Glücklicherweise stieg gleichzeitig das Pro-Kopf-Realeinkommen ebenso rasant an wie die Lebenserwartung. Und genauso stark natürlich das Humankapital (Wissen, Fertigkeiten), das soziale Kapital (Netzwerk sozialer Beziehungen) und das kulturelle Kapital. Die Folge: Kritische und selbstbewusste Menschen verstehen sich „nicht mehr nur als willenlose Gefangene einer Kultur der Abhängigkeit, als passive Opfer der Werbeindustrie oder als hilflose Akteure im Angesicht der unüberschaubaren Angebotsvielfalt”. Klügere Kunden erfordern aber auch intelligentere Produkte.
Profit und Gewinnmaximierung sind die wichtigsten, aber nicht mehr die einzigen Ziele wirtschaftlichen Handelns. Die gesellschaftliche und soziale Einbettung der Firmen spielt eine ebenbürtige Rolle. Kulturelle und ethische Prozesse beeinflussen das Marktgeschehen stärker. Wirtschaft wird zu einem Kulturereignis, das von kreativen Störern neu programmiert wird.
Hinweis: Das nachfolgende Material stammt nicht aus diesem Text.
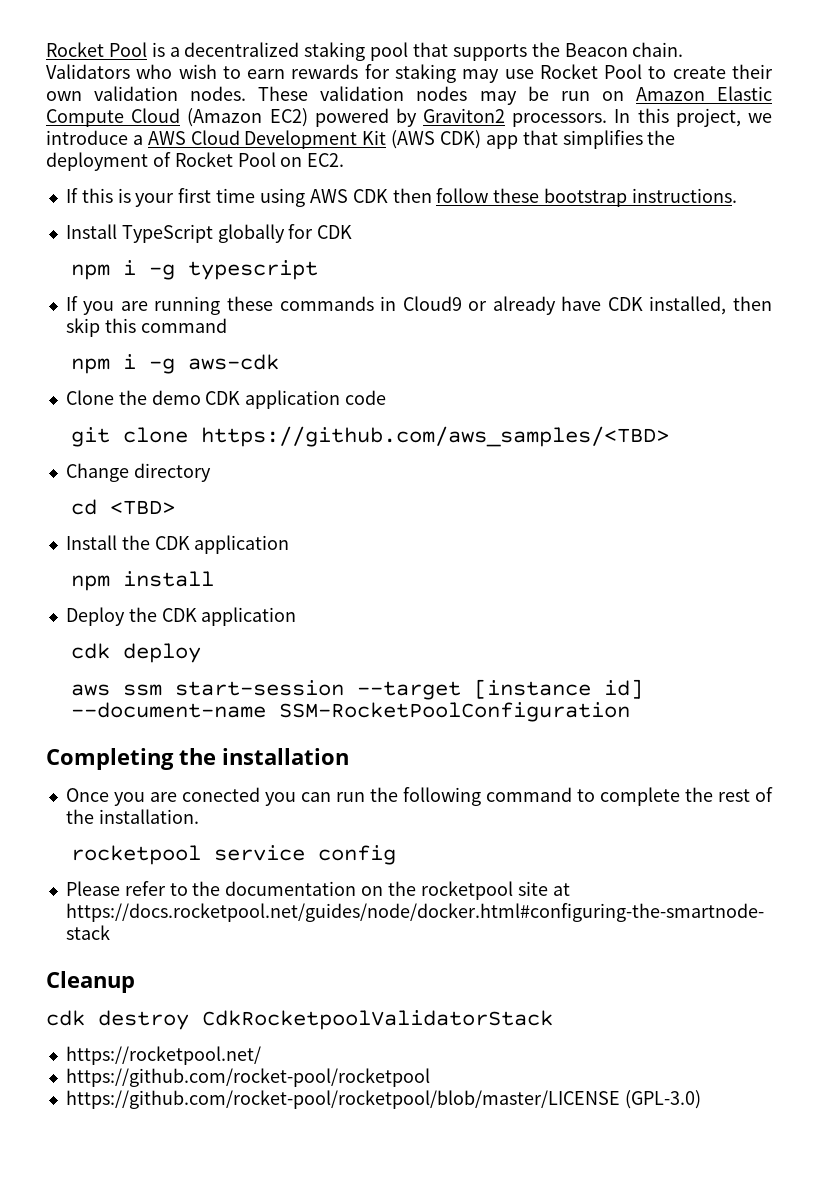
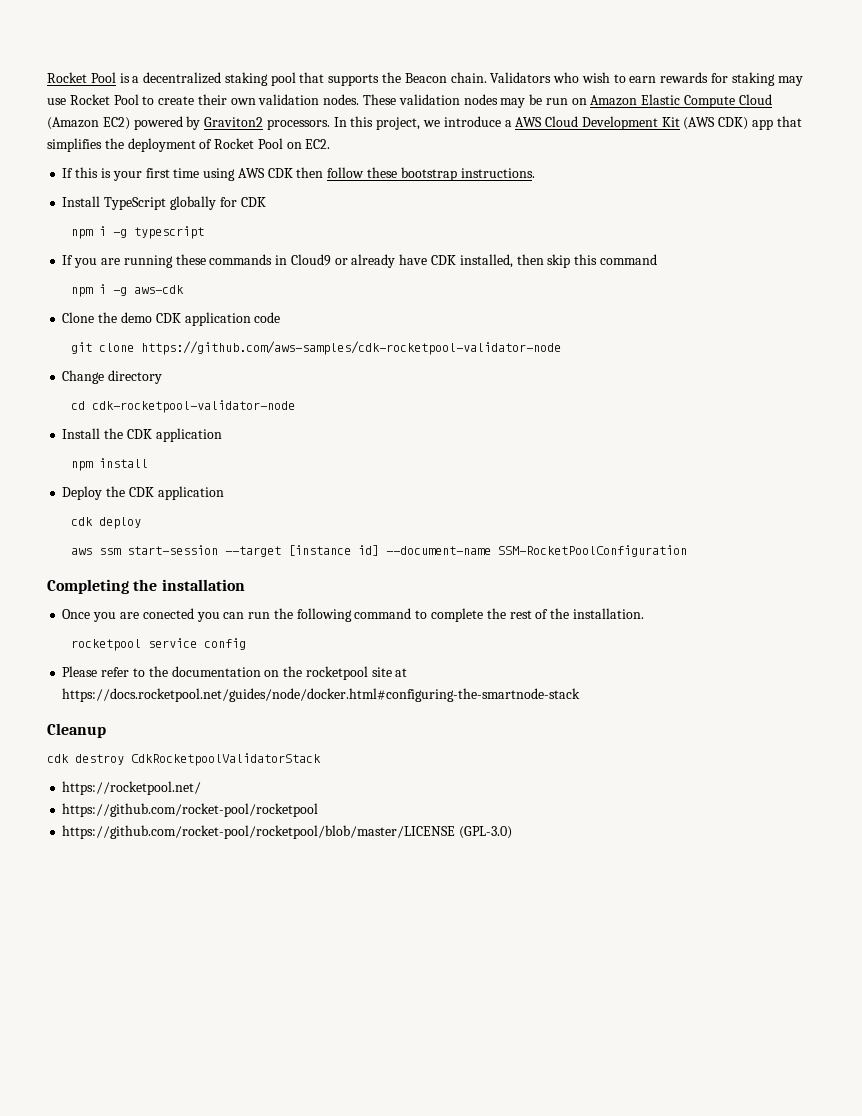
- git clone https://github.com/aws_samples/<TBD>
+ git clone https://github.com/aws-samples/cdk-rocketpool-validator-node
- cd <TBD>
+ cd cdk-rocketpool-validator-node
Etwa in der Musikbranche, wo die Kunden den Markt neu definieren. In der Lebensmittelindustrie wiederum finden sich neuerdings Produkte, die mit Moral aufgeladen werden. Denn Ernährung in der Wissensgesellschaft heißt: informiert essen. Entscheidend für den Verzehr eines Lebensmittels ist sein Informationsgehalt, also die Produktionsgeschichte, die in ihm steckt.
Durch die Moralisierung der Märkte, so der Autor, ergibt sich auch eine Veränderung der Balance am Markt. „Die Bedeutung der Konsumenten im Vergleich zu den Produzenten nimmt zu.” Moderne Verbraucher wollen anders sein. Sie zeichnet eine individuellere, autonomere und informiertere Grundhaltung aus. Nur wer es schafft, eine glaubwürdige und originelle Beziehung zum Verbraucher herzustellen, wird diesen auf Dauer halten können. Peter Felixberger
Zum Thema
Haben statt sein
Wolfgang Ullrich: Habenwollen. Wie funktioniert die Konsumkultur?. Verlag S. Fischer, Frankfurt am Main 2006, 219 Seiten, 17,90 Euro.
Konsum ist mehr als plumper Materialismus, meint Wolfgang Ullrich. Er ist im Leben vieler Menschen wichtiger als Wissen und Bildung.
Zu viel haben
Wolf Lotter: Verschwendung. Wirtschaft braucht Überfluss – die guten Seiten des Verschwendens. Carl Hanser Verlag, München/Wien 2006, 254 Seiten, 19,90 Euro.
Wolf Lotter plädiert für eine überbordende Ökonomie mit selbstbewussten und mündigen Bürgern, losgelöst von jeder Dressur und Zurichtung.
Nico Stehr:
Die Moralisierung der Märkte. Eine Gesellschaftstheorie.
Suhrkamp Verlag, Frankfurt am Main 2007, 380 Seiten, 14 Euro.